# Juice's Costume



## goodbyemailbox (Aug 10, 2010)

This is Juice Box's halloween costume


----------



## Olympia (Aug 4, 2010)

OMG! :lol: Did you do this or did you buy it? That's so cute!


----------



## Julie Stuhr (Mar 21, 2010)

Awesome!


----------



## Hedgehog Grove (Jul 21, 2010)

HAHAHA so cuteeeeeeee


----------



## Sheryl (Sep 9, 2010)

That is soooo adorable!


----------



## spastic_jedi (Nov 11, 2009)

This is the cutest thing I have ever seen!
:lol:


----------



## Hedgieonboard (Nov 15, 2009)

I love it


----------



## PJM (May 7, 2010)

Would he be a "spiny lobster"? :lol: 
That is the cutest thing ever.


----------



## Nancy (Aug 22, 2008)

He is so cute. :lol:


----------



## RalphsMum (Oct 14, 2010)

BWA-hahahah!

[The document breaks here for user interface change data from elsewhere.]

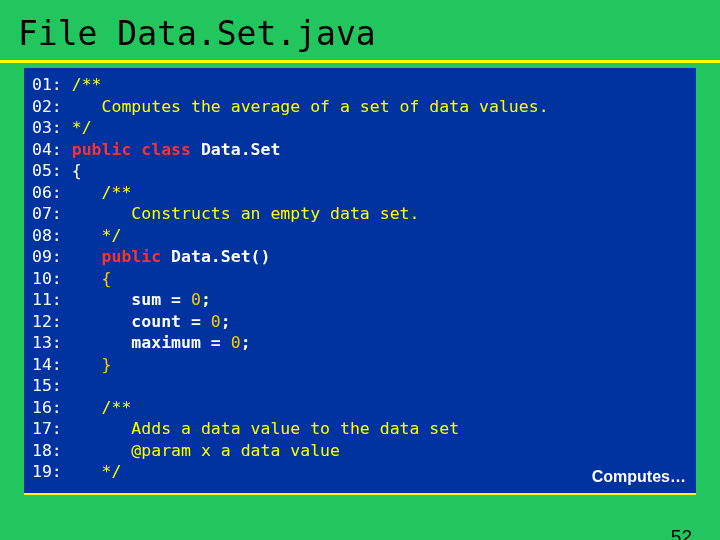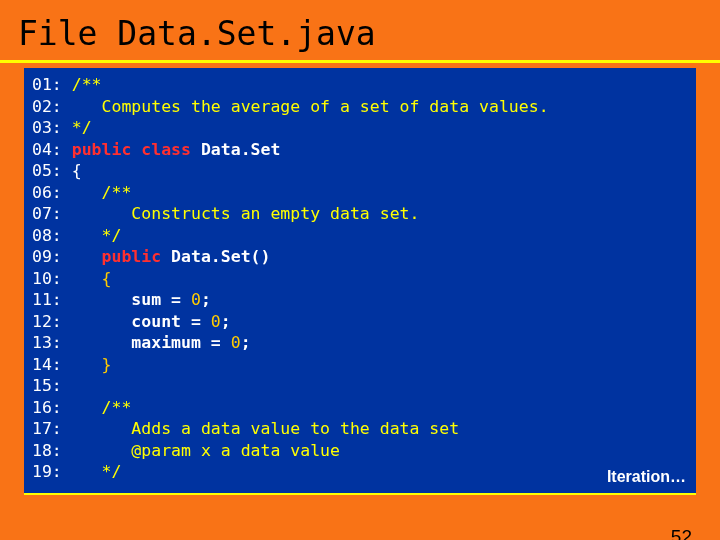"File Data.Set.java" .slide { background: #f97316 -> #22c55e }
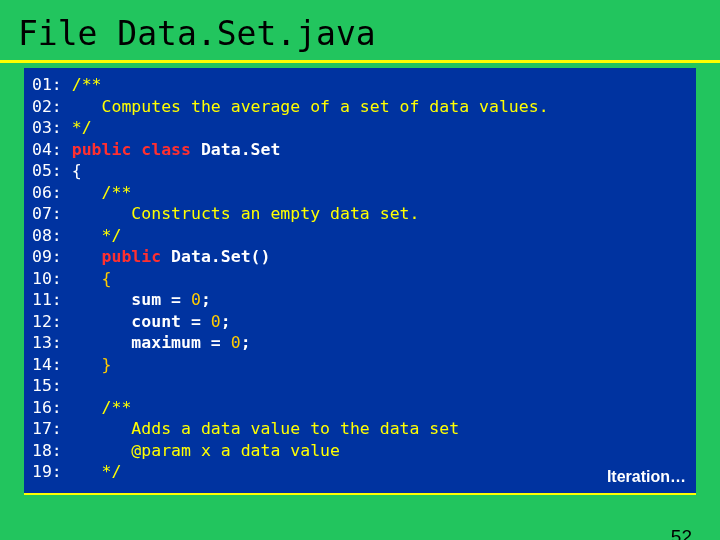"Iteration…" div.continued { text: Iteration -> Computes }
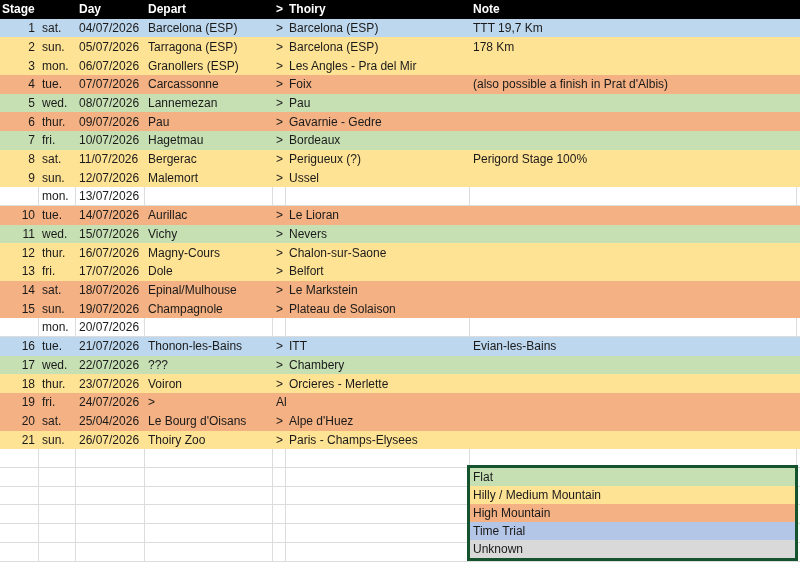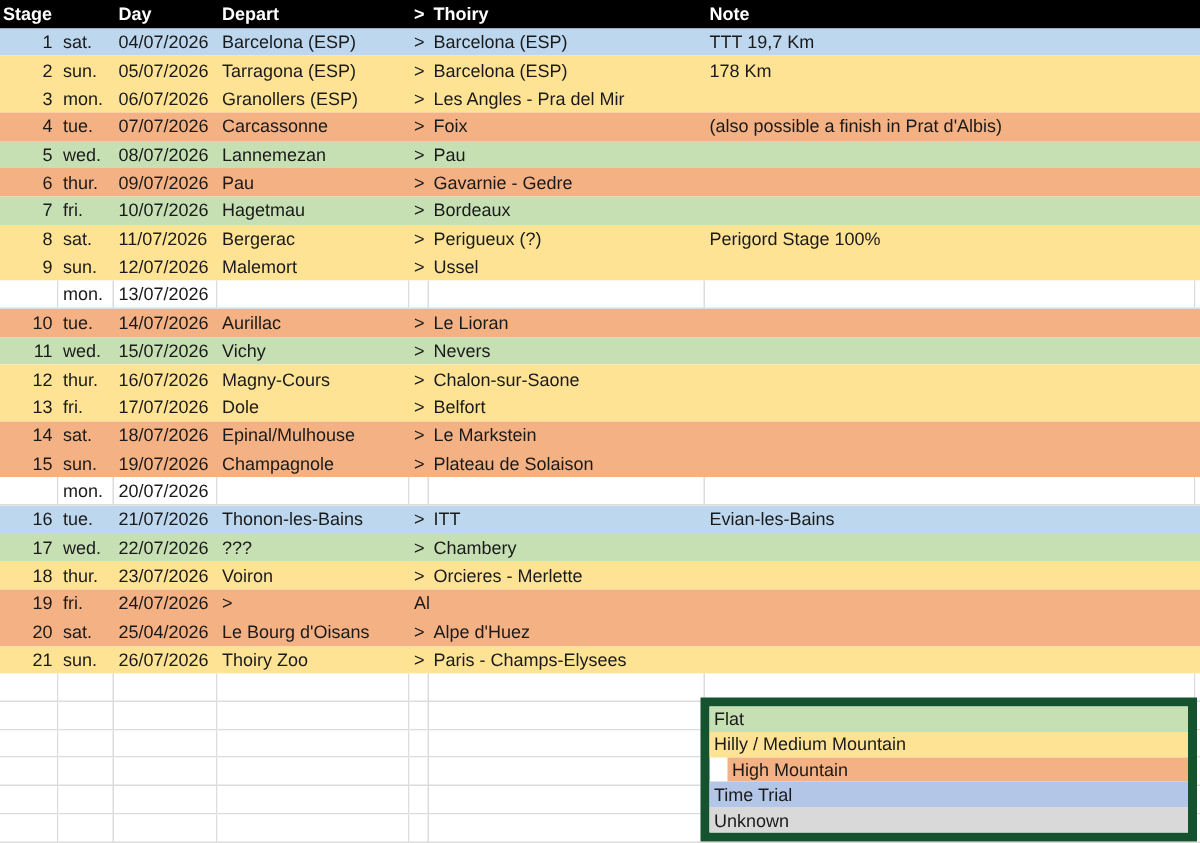"Flat" .legend { border: 6px solid #14532d -> 3px solid #14532d }
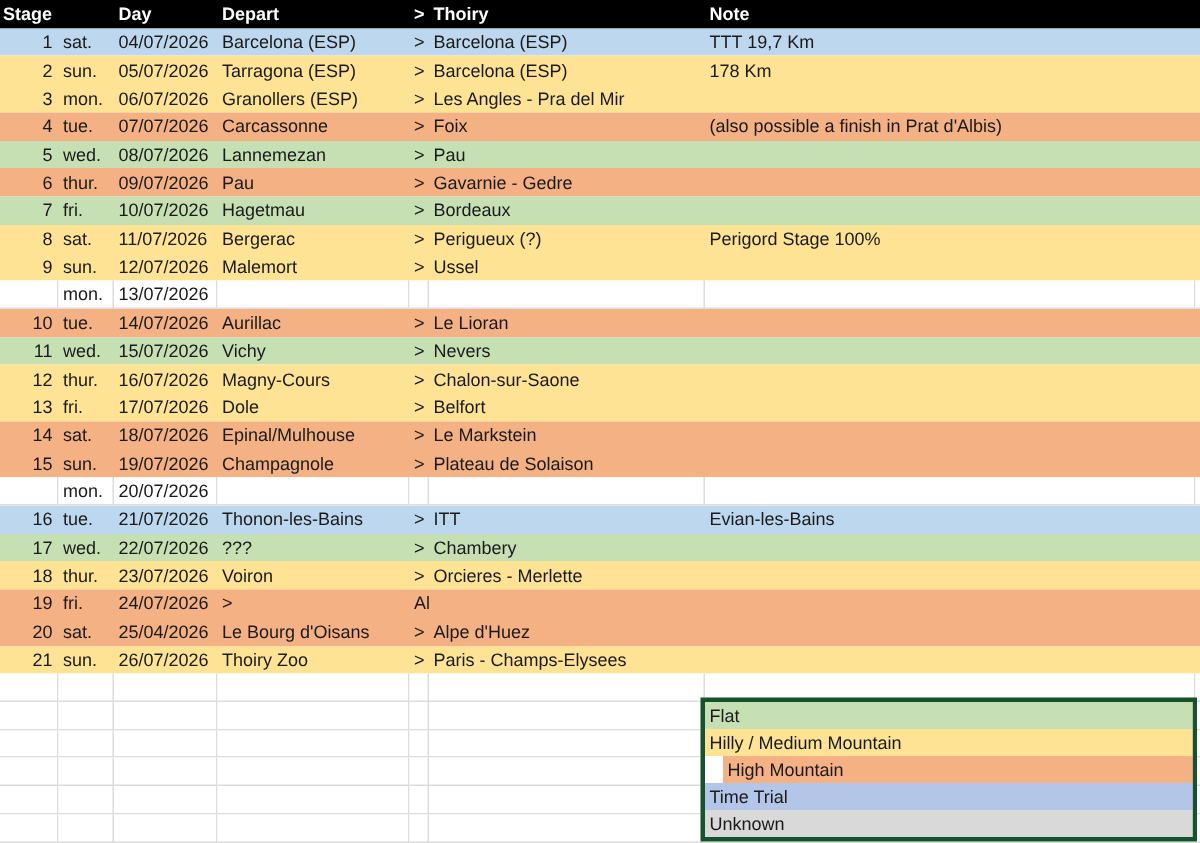"High Mountain" .legend-item.high_mountain { margin-left: 12px -> none }
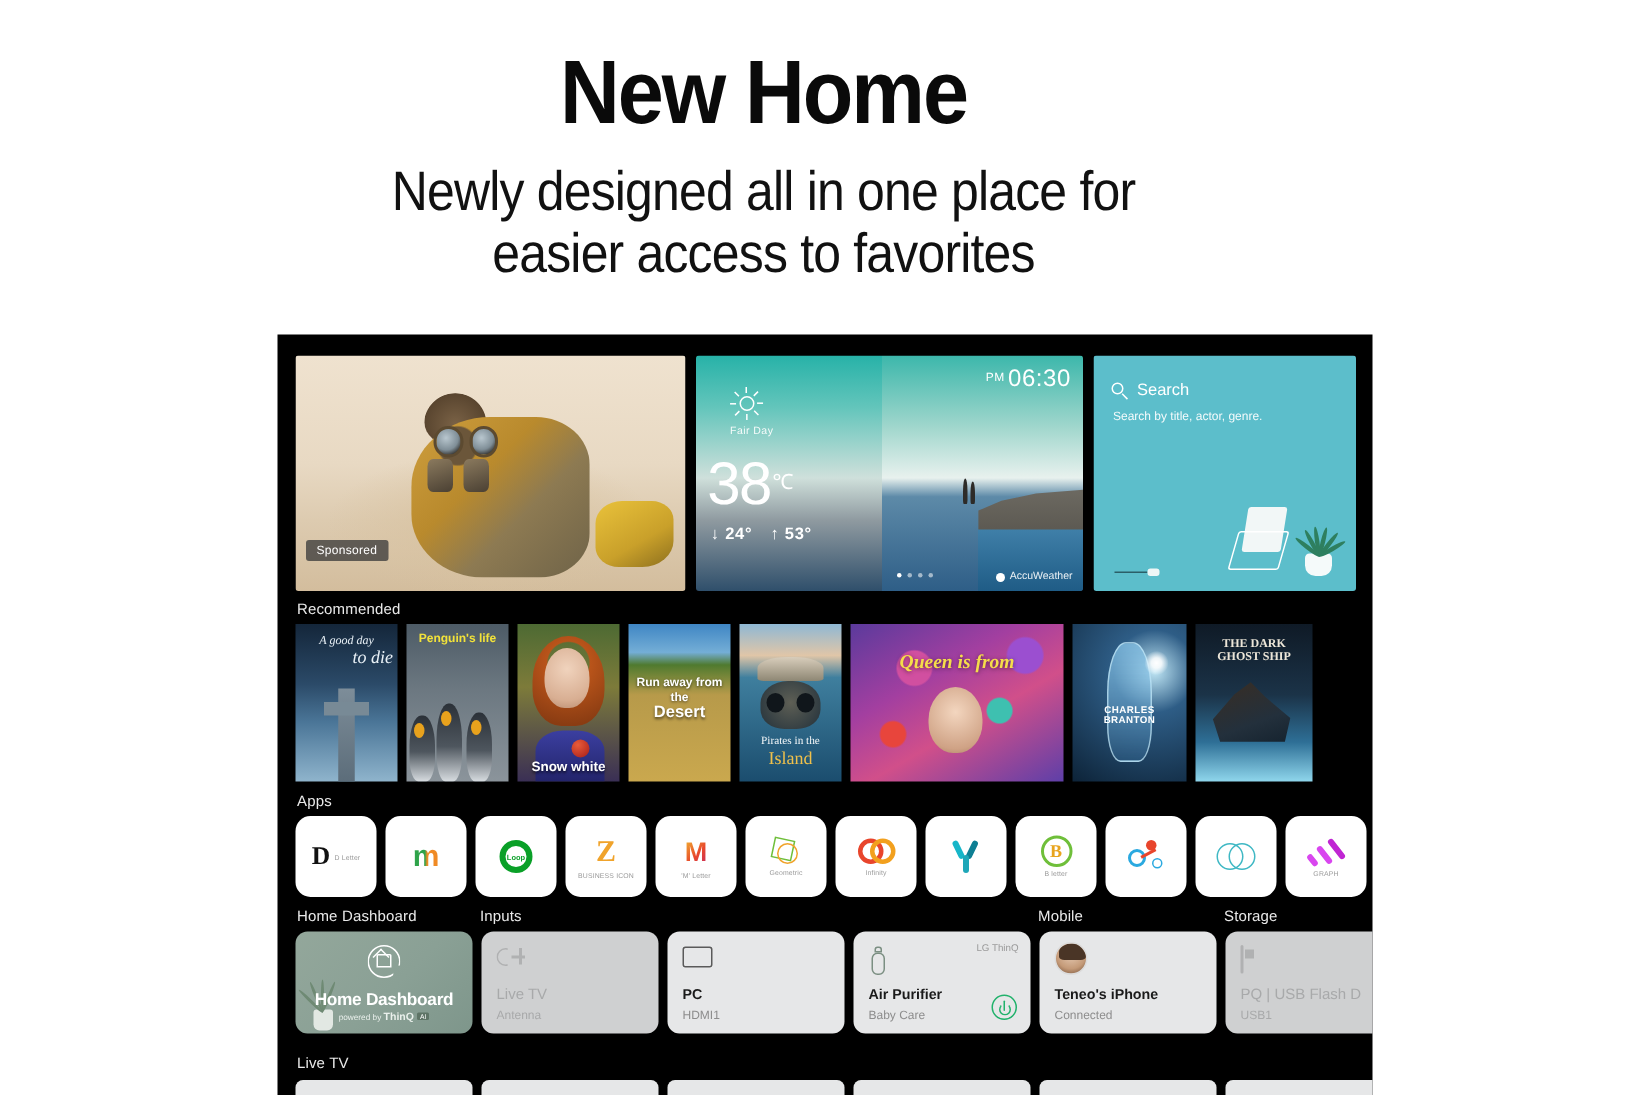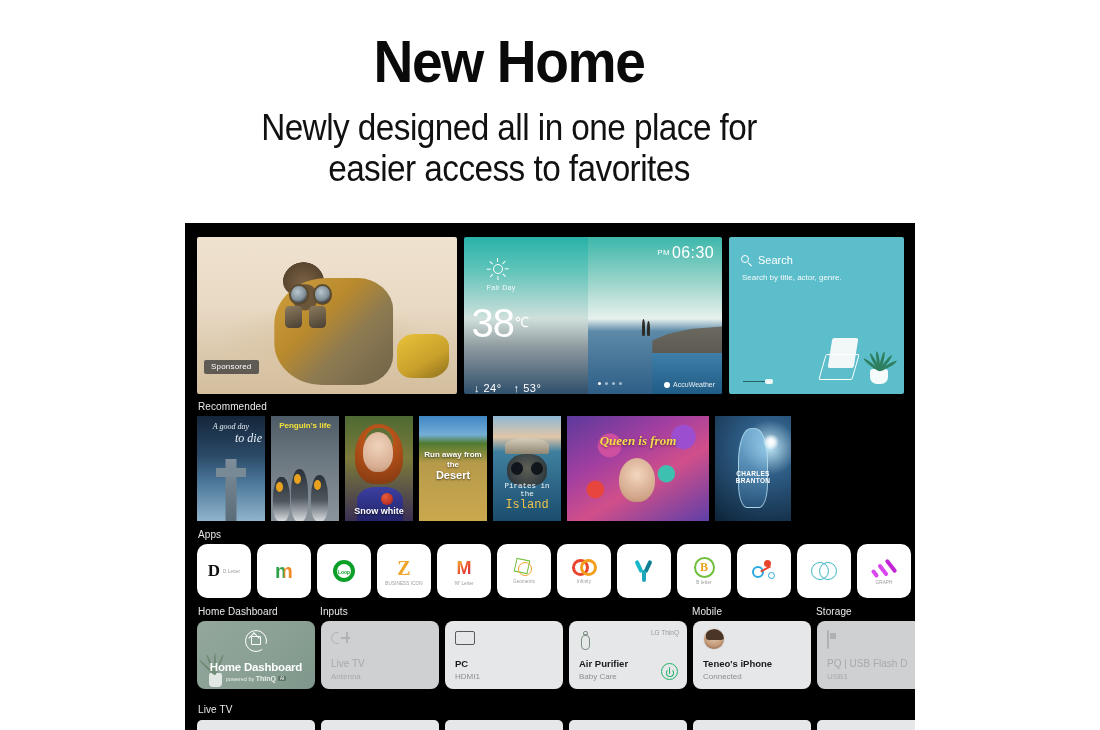"↓ 24° ↑ 53°" .w-minmax { font-weight: 400 -> 700; margin-top: 32px -> none }
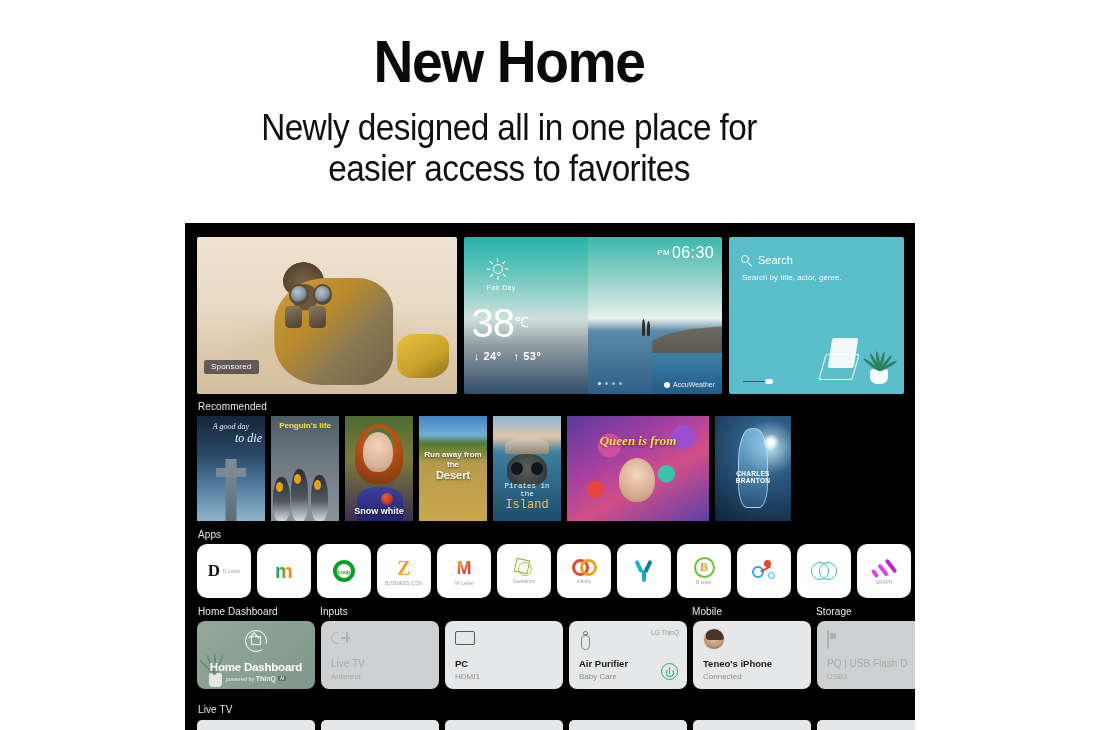"THE DARK GHOST SHIP" div.poster { html: none -> <div> <div></div> <div> <span>THE DARK</span> <span>GHOST SHIP</span> </div> </div> }
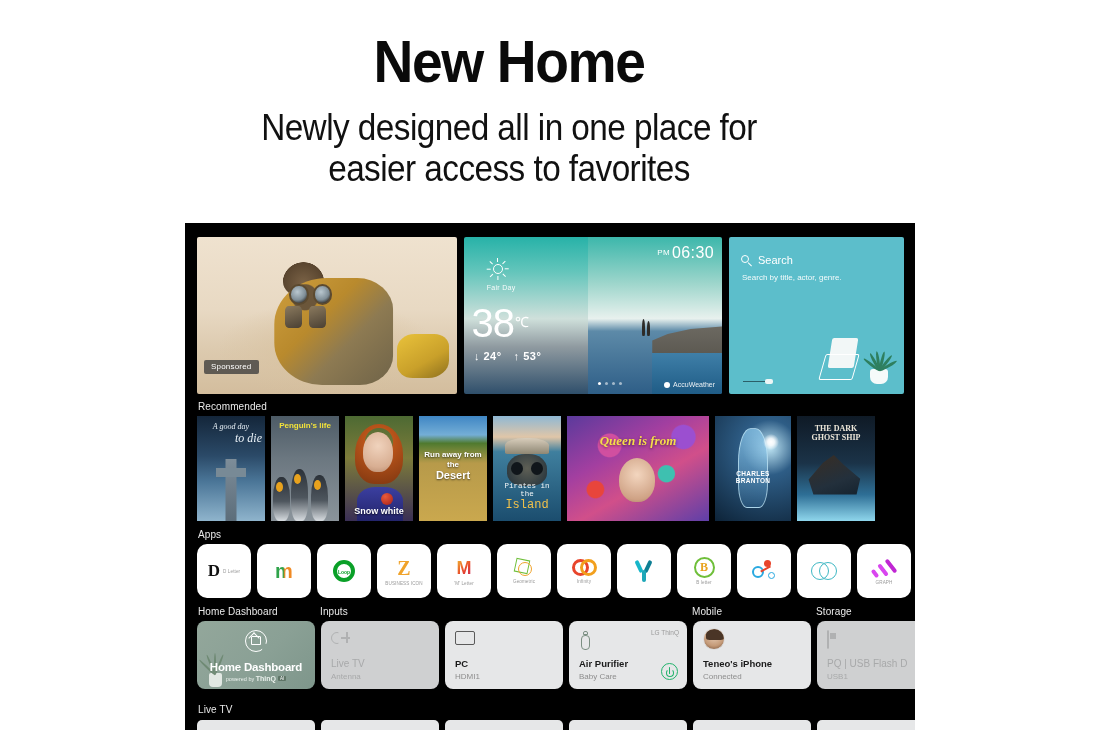"Pirates in the" .p5 .ptitle { font-family: Liberation Mono, monospace -> Liberation Serif, serif }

Now THAT is beyond cute :lol:


----------



## tie-dye hedgie (Dec 19, 2009)

This costume is amazing! :mrgreen: 
I love the "spiny lobster" PJM! :lol:


----------



## schmelderz (Jul 7, 2010)

*Squeeeeeaaaal* So cute!


----------



## Tomato (Aug 8, 2010)

I can't believe my eyes! I don't know what's cuter, the costume or the hedgie! Wait, it's the hedgie IN the costume!!! :lol:


----------



## Tasha (Feb 24, 2009)

This just put the biggest smile on my face!


----------